運動には、苦痛が必要なのかと言う運動心理学の記事を読んだ。

心理学は様々な分野があるようで、個人的には仕事の関係で、認知心理学や社会心理学について本を読んだりしてきているが、運動心理学は聞いたことがなかった。

運動が健康に良い事は疑う余地がない。しかし、No Pain No Gainと言う言葉があるように、肉体的かつ精神的苦痛を伴うものでないと効果はないと思い込んでいる。だから、肉体的・精神的苦痛を避けたくて、ジムから足が遠のいて10年以上になる。筋肉に負荷をかけたり、長い間走ったり、自転車をこいでするというのは、苦行と思ってやっていた。時間がないと言うことを理由にして、楽しいことでもないのでやめてしまったと言うことなのだろう。
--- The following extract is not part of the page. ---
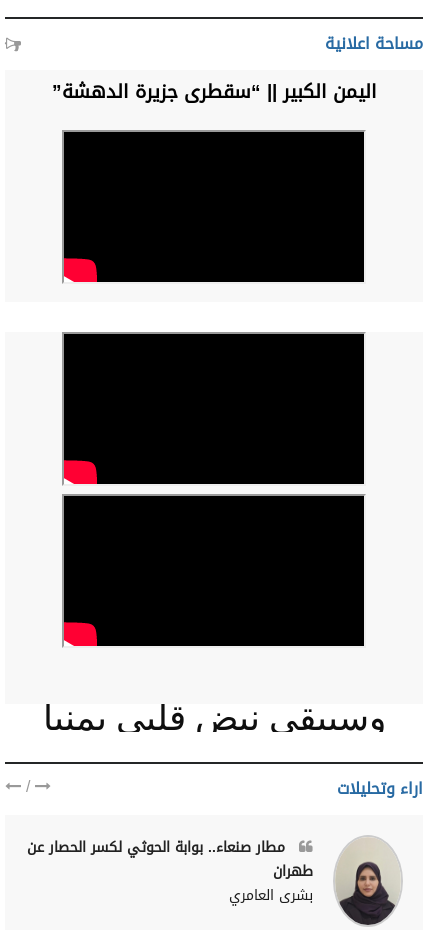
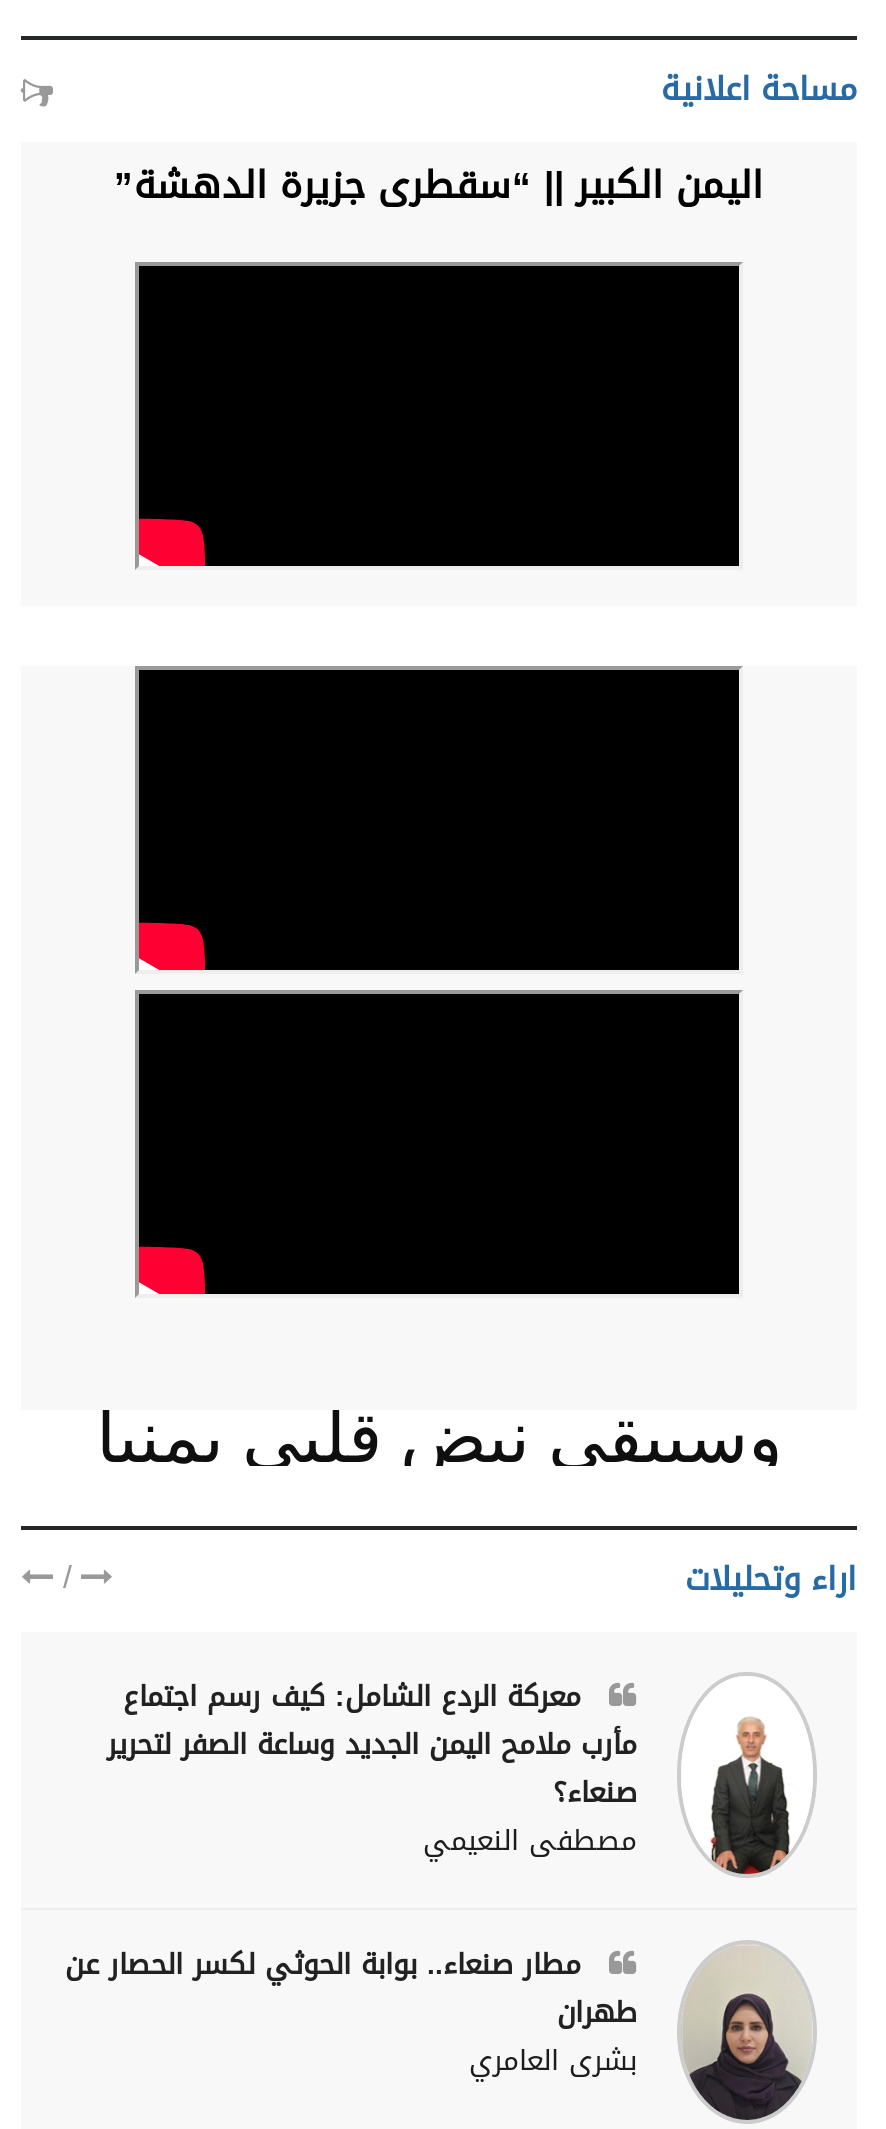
+ [image]
+ معركة الردع الشامل: كيف رسم اجتماع
+ مأرب ملامح اليمن الجديد وساعة الصفر لتحرير
+ صنعاء؟
+ مصطفى النعيمي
それでも、健康に運動は必要と意識しているので、一般的に推奨されている週150分程度の適度な運動は、ゆっくりの散歩で行っている。それも、時間があることと、スピードを上げたジョギングのように苦痛を感じるようなことがない、ゆっくりの散歩だからできていることだ。

しかし、運動心理学者によれば、激しい運動をする人は、運動中は不快に感じていても、運動終了後には、最高の気分になっていると言うことだ。運動直後は苦痛なことをやめた心地よさがあるのか、あるいは脳にエンドルフィンを生成して、ポジティブな気分になるのか、理由はどちらにせよ気分がよくなる人が多く、そのために運動が続けられると言うことのようだ。
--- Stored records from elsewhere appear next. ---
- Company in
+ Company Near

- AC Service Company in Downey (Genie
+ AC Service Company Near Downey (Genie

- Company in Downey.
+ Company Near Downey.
これは多くの運動家に当てはまるのかのかもしれないが、個人的に当てはまらない。まず、その運動中の苦痛を避けたいと思う。運動心理学者によれば、これは一般的なことで、長く運動を続けたいと思えば、苦痛に耐えて、後で心地よさを味わうよりも、運動中の不快感を感じないような努力が長続きするコツだと言うことだ。言うのは簡単でもこれは難しい。

一般的に人間は快楽を追求して苦痛を避ける傾向がある。しかし、反面では、辛い山登りをしたり、高熱のサウナに入ったりするような苦痛に感じるようなことも行うと言う矛盾もある。確かに山に登ると、特に厳しい坂道が続く時などは、かなりの苦痛に感じることもある。それでも終わった後は爽快に感じるものだ。
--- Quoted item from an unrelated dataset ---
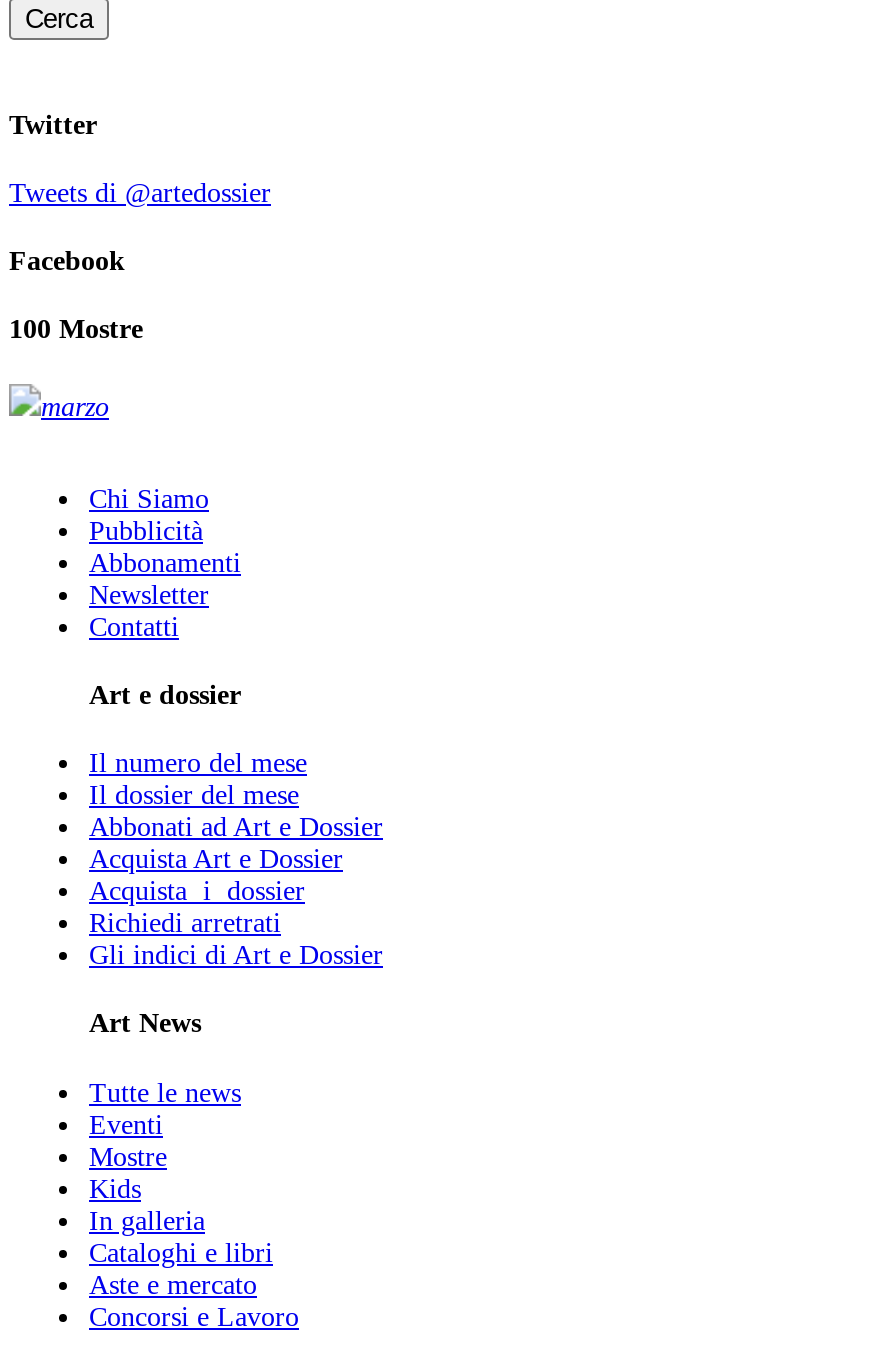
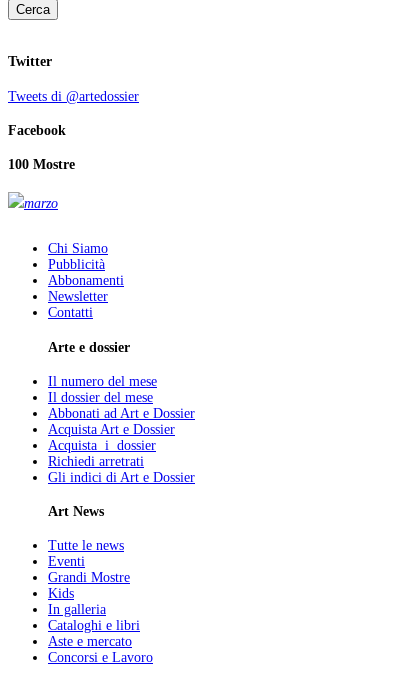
- Art e dossier
+ Arte e dossier

- Mostre
+ Grandi Mostre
運動心理学者によれば、その運動中の苦痛は、日頃感じていることから、一時的に人間を解放する効果があるのだと言う。苦痛を感じながらも、運動することをやめない人は、運動することの、そのような価値を理解し、苦痛に耐える努力をすることに喜びを見いだすと言うことらしい。だが、この努力することに喜びを見出す人の割合はかなり低いだろうと言うのが私の考えだ。

別の運動科学者によれば、トップアスリートでも練習中に100%で自分を追い込んでいるわけではないと言う。ここでも20/80の法則で80%は無理のない範囲で行い、残りの20%を全力で練習すると言うことだ。これも、トップアスリートですら、長期の苦痛を続けることはできないと言うことになり、また、同時に苦痛を感じるほどに少しは(20%)は自分を追い込まないと、トップアスリートにはなれないと言うことだ。

運動心理学者によれば、運動を長く続けるには、苦痛か快楽ではなく、どちらも必要だと言う。楽に運動をしながらも、多少の苦痛の価値を理解して、耐える努力を学ばなければいけないそうだ。

激しい運動を避けて、ダラダラと歩くことしかしていないが、やはり多少は運動の苦痛に耐えるような努力も必要なのかもしれない。その意味では、山登りの回数を増やすのが良いのだが、一人で山に登るのも気が進まないので、他の方法も考えるべきなのだろう。